--- Problem details ---
Restate the lines exactly, starting at the line that contains "delivery note number: 779874 -> 777874" and finishing with the final line of the records.

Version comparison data
**********

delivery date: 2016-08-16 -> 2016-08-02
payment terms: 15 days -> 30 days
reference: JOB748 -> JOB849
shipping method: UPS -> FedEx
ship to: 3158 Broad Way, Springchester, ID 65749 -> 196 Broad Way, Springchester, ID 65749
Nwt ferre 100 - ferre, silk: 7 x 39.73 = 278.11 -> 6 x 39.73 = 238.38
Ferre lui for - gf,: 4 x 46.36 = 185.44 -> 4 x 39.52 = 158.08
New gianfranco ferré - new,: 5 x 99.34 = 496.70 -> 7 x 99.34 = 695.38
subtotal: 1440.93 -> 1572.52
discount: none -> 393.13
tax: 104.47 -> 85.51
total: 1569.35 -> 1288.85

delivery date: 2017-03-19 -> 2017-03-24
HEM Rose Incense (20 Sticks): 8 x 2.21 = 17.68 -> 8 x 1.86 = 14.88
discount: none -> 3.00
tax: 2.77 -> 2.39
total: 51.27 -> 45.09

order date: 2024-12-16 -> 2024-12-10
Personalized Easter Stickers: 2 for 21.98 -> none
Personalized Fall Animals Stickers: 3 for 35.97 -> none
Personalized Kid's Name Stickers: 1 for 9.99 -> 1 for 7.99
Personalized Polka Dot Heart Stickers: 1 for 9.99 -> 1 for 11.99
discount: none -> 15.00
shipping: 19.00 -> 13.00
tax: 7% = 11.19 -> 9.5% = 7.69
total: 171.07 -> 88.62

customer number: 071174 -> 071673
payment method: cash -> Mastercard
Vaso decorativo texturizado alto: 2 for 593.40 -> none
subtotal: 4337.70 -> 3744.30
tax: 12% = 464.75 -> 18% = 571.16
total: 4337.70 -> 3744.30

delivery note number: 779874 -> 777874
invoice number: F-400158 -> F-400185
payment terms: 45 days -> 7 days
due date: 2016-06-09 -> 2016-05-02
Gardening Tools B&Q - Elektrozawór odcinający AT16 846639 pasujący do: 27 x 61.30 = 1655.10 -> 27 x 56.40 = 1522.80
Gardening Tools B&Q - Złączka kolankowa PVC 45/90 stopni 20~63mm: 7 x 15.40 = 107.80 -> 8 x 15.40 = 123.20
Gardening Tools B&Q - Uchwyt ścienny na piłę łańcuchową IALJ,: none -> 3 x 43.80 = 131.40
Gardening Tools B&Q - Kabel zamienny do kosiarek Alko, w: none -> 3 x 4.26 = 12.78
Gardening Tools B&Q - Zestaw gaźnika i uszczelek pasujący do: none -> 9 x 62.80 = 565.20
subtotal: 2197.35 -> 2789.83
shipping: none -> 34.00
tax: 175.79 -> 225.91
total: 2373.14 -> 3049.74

**********

--- Written reply ---
delivery note number: 779874 -> 777874
invoice number: F-400158 -> F-400185
payment terms: 45 days -> 7 days
due date: 2016-06-09 -> 2016-05-02
Gardening Tools B&Q - Elektrozawór odcinający AT16 846639 pasujący do: 27 x 61.30 = 1655.10 -> 27 x 56.40 = 1522.80
Gardening Tools B&Q - Złączka kolankowa PVC 45/90 stopni 20~63mm: 7 x 15.40 = 107.80 -> 8 x 15.40 = 123.20
Gardening Tools B&Q - Uchwyt ścienny na piłę łańcuchową IALJ,: none -> 3 x 43.80 = 131.40
Gardening Tools B&Q - Kabel zamienny do kosiarek Alko, w: none -> 3 x 4.26 = 12.78
Gardening Tools B&Q - Zestaw gaźnika i uszczelek pasujący do: none -> 9 x 62.80 = 565.20
subtotal: 2197.35 -> 2789.83
shipping: none -> 34.00
tax: 175.79 -> 225.91
total: 2373.14 -> 3049.74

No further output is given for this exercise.